Declared by South Korean authorities as a special disaster zone, Itaewon was closed to the public on Monday, October 31. The televisions, however, broadcast images of the alley in the festive district of Seoul, where 154 young people, including 26 foreigners, died, suffocated and trampled in a crowd movement during the Halloween celebrations, in the heart of the night from 29 to 30 october. Still strewn with pieces of red fabric, multicolored bags and a pumpkin with a macabre smile, the sloping alley barely 4 meters wide, usually teeming, is nothing but silence.

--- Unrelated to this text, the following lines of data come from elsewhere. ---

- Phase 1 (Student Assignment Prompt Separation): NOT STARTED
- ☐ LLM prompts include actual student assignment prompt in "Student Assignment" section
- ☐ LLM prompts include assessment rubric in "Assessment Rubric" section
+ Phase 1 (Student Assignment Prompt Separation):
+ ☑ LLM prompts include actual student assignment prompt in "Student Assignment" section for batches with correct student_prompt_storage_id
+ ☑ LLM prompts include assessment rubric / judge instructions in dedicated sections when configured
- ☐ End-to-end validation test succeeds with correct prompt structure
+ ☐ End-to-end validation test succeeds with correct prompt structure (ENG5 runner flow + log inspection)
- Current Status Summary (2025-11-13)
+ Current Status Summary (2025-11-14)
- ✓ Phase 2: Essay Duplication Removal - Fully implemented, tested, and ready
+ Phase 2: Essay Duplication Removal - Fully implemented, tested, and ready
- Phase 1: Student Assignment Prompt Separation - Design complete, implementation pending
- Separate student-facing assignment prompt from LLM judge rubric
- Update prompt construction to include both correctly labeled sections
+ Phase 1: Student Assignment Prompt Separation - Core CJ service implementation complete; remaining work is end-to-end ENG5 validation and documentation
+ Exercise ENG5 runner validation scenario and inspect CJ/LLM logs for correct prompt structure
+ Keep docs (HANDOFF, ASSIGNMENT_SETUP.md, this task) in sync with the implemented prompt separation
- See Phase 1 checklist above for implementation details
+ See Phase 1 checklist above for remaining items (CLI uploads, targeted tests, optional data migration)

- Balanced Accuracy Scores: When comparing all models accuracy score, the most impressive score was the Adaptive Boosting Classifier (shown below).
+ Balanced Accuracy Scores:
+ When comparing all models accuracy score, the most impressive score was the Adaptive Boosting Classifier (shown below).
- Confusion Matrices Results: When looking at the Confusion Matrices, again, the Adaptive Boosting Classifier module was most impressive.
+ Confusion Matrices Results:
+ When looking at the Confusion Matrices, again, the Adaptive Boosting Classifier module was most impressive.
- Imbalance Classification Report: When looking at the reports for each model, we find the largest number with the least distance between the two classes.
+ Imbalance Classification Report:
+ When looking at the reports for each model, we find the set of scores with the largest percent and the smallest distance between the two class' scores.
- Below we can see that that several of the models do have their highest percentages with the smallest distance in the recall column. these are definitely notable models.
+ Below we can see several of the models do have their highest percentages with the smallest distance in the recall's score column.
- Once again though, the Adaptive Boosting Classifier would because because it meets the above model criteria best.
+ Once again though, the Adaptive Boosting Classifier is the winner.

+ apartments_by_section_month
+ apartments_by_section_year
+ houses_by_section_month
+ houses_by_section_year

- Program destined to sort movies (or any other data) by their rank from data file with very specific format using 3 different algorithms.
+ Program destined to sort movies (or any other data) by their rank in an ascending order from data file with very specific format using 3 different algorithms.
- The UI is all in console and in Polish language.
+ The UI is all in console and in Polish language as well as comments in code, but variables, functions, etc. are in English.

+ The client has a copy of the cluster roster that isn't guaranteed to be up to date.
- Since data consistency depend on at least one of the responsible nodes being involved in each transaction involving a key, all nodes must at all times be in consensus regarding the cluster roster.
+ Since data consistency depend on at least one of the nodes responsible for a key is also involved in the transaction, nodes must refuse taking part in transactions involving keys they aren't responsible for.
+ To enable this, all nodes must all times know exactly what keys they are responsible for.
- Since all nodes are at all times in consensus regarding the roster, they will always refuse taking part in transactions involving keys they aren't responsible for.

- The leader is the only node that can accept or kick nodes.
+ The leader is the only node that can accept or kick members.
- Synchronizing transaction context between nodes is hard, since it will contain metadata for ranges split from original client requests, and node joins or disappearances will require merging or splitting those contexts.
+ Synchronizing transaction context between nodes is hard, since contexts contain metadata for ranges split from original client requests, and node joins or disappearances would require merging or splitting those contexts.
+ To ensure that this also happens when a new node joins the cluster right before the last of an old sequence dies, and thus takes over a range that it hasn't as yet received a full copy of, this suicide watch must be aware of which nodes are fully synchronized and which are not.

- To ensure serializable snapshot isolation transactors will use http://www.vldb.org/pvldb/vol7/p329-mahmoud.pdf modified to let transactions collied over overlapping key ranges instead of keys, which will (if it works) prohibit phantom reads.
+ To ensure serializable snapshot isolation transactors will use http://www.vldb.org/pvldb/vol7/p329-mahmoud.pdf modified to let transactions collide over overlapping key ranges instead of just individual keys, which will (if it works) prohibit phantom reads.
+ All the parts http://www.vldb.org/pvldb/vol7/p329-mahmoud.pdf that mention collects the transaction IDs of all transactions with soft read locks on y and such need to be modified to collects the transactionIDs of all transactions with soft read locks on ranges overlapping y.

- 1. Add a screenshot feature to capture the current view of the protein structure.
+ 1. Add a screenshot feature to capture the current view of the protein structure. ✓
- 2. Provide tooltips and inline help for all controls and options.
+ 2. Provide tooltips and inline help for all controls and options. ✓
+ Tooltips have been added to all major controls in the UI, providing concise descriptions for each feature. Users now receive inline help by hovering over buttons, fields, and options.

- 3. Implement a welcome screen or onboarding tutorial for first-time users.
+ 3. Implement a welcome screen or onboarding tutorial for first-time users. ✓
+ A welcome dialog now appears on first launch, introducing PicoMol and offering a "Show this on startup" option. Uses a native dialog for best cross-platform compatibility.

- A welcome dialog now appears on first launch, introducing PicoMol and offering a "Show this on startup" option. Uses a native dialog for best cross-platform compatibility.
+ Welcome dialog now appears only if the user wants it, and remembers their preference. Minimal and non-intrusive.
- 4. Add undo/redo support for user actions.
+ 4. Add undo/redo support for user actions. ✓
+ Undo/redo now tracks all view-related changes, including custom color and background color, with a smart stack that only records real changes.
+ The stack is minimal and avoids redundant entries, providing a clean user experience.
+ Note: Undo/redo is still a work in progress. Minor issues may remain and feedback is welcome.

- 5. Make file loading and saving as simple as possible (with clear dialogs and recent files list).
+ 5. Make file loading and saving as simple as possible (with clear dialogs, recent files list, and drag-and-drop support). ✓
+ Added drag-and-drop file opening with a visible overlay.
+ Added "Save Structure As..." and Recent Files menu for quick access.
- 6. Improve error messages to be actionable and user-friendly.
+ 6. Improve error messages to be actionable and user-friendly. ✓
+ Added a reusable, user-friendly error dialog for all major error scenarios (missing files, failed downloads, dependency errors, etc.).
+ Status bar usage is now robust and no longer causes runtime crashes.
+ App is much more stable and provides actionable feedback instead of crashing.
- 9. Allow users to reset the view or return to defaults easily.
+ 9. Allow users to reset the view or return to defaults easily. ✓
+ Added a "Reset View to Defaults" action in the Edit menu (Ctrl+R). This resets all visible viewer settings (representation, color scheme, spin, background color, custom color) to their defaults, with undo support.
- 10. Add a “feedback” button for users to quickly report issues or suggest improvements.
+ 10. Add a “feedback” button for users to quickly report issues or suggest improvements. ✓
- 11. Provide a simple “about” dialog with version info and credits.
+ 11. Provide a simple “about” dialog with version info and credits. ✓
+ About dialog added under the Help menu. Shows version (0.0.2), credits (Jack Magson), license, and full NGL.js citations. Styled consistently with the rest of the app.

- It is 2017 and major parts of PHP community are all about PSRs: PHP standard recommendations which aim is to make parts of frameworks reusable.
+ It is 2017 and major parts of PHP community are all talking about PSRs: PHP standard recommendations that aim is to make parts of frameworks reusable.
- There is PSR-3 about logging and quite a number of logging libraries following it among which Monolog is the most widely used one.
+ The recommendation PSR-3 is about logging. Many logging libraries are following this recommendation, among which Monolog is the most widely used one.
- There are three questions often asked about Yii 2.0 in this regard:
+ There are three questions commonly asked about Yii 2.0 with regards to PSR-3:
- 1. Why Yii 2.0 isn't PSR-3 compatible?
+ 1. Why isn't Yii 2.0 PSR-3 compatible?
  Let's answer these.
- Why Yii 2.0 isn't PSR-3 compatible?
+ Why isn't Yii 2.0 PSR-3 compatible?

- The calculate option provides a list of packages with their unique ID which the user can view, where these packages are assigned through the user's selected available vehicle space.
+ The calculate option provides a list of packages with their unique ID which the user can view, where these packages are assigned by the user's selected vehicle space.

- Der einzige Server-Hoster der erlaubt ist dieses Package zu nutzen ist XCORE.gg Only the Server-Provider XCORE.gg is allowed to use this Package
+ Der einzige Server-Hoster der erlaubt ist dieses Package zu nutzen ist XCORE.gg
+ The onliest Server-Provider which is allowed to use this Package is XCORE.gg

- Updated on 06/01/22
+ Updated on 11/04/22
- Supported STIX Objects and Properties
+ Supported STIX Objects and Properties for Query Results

In Itaewon, as in the rest of South Korea, it is time for meditation. All the festivities and other concerts planned in the country have been canceled. Conservative President Yoon Seok-youl, who has declared national mourning until November 5, went on Monday with his wife, Kim Keon-hee, to the altar in front of the city hall of the city. South Korean capital. The couple laid flowers and observed a moment of silence. The leader has canceled all his commitments to focus on the aftermath of what the South Korean press is already calling the “Halloween nightmare”.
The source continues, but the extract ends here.